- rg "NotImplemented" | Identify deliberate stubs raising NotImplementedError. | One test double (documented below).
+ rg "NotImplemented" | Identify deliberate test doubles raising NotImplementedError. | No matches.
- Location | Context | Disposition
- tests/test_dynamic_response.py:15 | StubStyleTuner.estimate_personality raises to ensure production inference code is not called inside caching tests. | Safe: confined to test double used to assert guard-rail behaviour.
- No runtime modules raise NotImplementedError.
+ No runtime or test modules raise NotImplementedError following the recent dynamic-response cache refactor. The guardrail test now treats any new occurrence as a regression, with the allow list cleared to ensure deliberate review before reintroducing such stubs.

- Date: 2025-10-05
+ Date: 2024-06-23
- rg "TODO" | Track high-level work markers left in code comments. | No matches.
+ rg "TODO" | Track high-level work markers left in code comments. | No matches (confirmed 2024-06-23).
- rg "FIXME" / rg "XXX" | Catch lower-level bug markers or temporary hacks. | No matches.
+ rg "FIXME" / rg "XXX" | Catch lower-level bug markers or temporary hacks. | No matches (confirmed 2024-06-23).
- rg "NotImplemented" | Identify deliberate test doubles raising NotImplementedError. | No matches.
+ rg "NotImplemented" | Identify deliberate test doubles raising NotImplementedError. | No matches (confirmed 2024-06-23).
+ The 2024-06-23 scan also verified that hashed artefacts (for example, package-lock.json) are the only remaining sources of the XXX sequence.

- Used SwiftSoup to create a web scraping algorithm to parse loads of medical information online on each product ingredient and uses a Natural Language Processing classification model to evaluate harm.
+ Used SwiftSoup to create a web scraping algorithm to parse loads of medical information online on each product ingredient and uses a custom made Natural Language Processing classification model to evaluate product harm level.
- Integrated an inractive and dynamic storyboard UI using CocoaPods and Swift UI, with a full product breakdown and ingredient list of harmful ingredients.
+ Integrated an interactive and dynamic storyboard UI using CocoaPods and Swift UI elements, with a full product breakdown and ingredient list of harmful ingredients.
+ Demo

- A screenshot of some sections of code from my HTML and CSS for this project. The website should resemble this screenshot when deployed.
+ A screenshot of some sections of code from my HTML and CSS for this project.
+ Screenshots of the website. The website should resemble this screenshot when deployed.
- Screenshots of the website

• _Work item_:
Where the string "high" appears in a line of the entries, that line counts; state the total number of such lines and nothing else.

• _Result for this task_:
2